Looking at its neighbors, we can get to Atlanta (at a cost of 10), Mobile (cost is 7), Nashville (cost is 15) and New Orleans (cost is 3). So we'll update those travel costs in our table and our priority queue.
Here's what our table and priority queue look like now. To help keep track of things, we'll put a check mark next to nodes we've dequeued. So far, it's just Memphis.
City | Cost | |
---|---|---|
Atlanta | 10 | |
Memphis | 0 | |
Mobile | 7 | |
Nashville | 15 | |
New Orleans | 3 | |
Savannah | \infty |
What next? Repeat!
Next in our priority queue we've got New Orleans, at a cost of 3. Let's remove it from the priority queue and examine its neighbors:
- We've already dequeued Memphis, so we can skip it.
- From New Orleans, we can get to Mobile at a cost of 3. Since it takes 3 to get from Memphis to New Orleans, the total cost of this path is 6. That's cheaper than the path we found earlier (where we went straight from Memphis to Mobile at a cost of 7), so we need to update its cost.
We'll also record the fact that we got to Mobile "via" New Orleans. This'll be important for figuring out which cities our cheapest route passes through at the end. (We could skip this step if we just wanted to calculate the lowest price, not the actual path.)
City | Cost | Via | |
---|---|---|---|
Atlanta | 10 | Memphis | |
Memphis | 0 | — | |
Mobile | 6 | New Orleans | |
Nashville | 15 | Memphis | |
New Orleans | 3 | Memphis | |
Savannah | \infty |
Now we'll repeat the process again. The next city in our priority queue is Mobile at a cost of 6.
Looking at its neighbors:
- Memphis and New Orleans have already been dequeued, so we can skip them.
- We can get to Atlanta (2) via Mobile (6), for a total cost of 8. That's cheaper than our current path to Atlanta (10, via Memphis).
- We can get to Savannah (6) via Mobile (6), for a total cost of 12. That's cheaper than our current cost (\infty, since we don't have a path yet).

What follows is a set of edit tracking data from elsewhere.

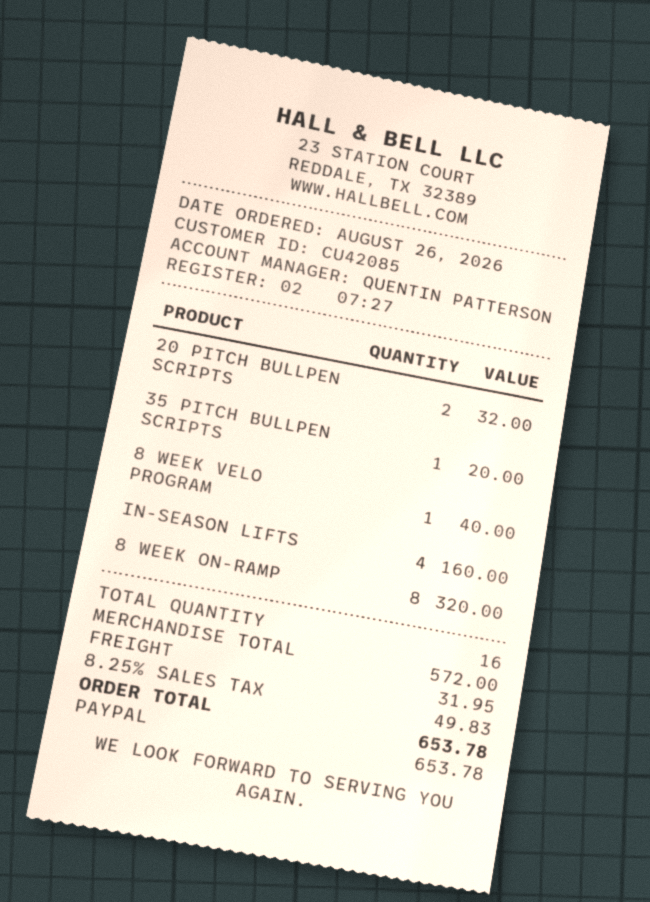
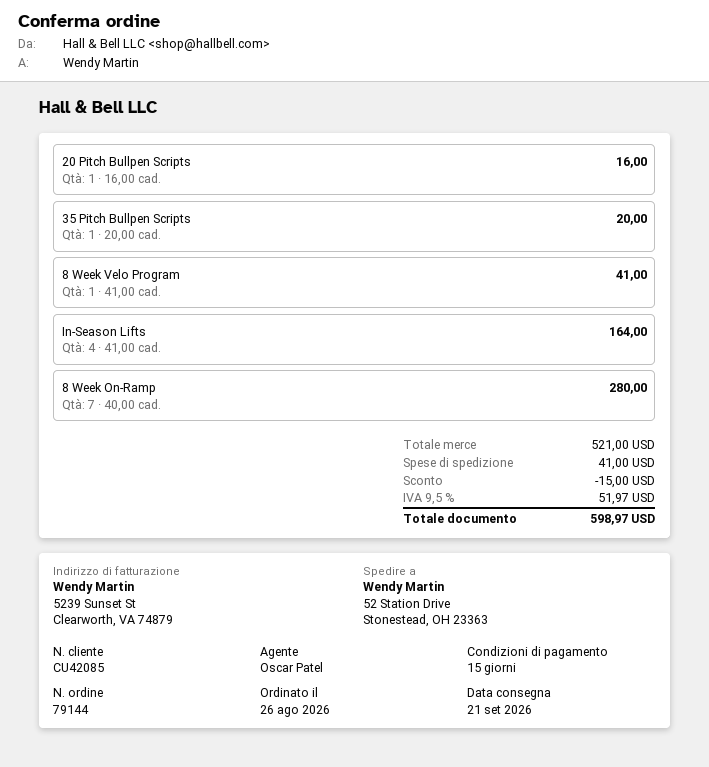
sales rep: QUENTIN PATTERSON -> Oscar Patel
20 PITCH BULLPEN SCRIPTS: 2 for 32.00 -> 1 for 16.00
8 WEEK VELO PROGRAM: 1 for 40.00 -> 1 for 41.00
IN-SEASON LIFTS: 4 for 160.00 -> 4 for 164.00
8 WEEK ON-RAMP: 8 for 320.00 -> 7 for 280.00
subtotal: 572.00 -> 521.00
discount: none -> 15.00
shipping: 31.95 -> 41.00
tax: 8.25% = 49.83 -> 9.5% = 51.97
total: 653.78 -> 598.97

Updating our priority queue and table:
City | Cost | Via | |
---|---|---|---|
Atlanta | 8 | Mobile | |
Memphis | 0 | — | |
Mobile | 6 | New Orleans | |
Nashville | 15 | Memphis | |
New Orleans | 3 | Memphis | |
Savannah | 12 | Mobile |
Next up, Atlanta, at a cost of 8:
- We can get to Savannah (1) via Atlanta (8), for a total cost of 9. That's cheaper than our current route via Mobile, which cost 12.
- We can get to Nashville (2) via Atlanta (8), for a total cost of 10. That's cheaper than our current route via Memphis, which cost 15.
- Memphis and Mobile have already been dequeued, so we can skip them.
Once we dequeue Atlanta, we know that we won't find a cheaper path later on. So, even though there are a few different ways to get to Atlanta, we don't have to consider the cost of all those paths; we just care about the cost of the shortest one.
Here's how things look now:
City | Cost | Via | |
---|---|---|---|
Atlanta | 8 | Mobile | |
Memphis | 0 | — | |
Mobile | 6 | New Orleans | |
Nashville | 10 | Atlanta | |
New Orleans | 3 | Memphis | |
Savannah | 9 | Atlanta |
Almost there. Next city is Savannah, at a cost of 9.
We've already dequeued both of Savannah's neighbors, so we don't need to do anything.
City | Cost | Via | |
---|---|---|---|
Atlanta | 8 | Mobile | |
Memphis | 0 | — | |
Mobile | 6 | New Orleans | |
Nashville | 10 | Atlanta | |
New Orleans | 3 | Memphis | |
Savannah | 9 | Atlanta |
Finally, our last city is Nashville, at a cost of 10.
Again, both its neighbors have already been dequeued. We're done!
Here's what our final table looks like:
City | Cost | Via | |
---|---|---|---|
Atlanta | 8 | Mobile | |
Memphis | 0 | — | |
Mobile | 6 | New Orleans | |
Nashville | 10 | Atlanta | |
New Orleans | 3 | Memphis | |
Savannah | 9 | Atlanta |
Backtracking
Our table above stores the cost of getting to any city from Memphis, but it doesn't store the actual path. To find it, we'd start at that city and use the Via column to backtrack through the graph until we get to Memphis. This is the same way you recover paths after doing a breadth-first search.
Implementation
Here's an implementation in code. We'll split our table of data across a few different hash maps and a hash set.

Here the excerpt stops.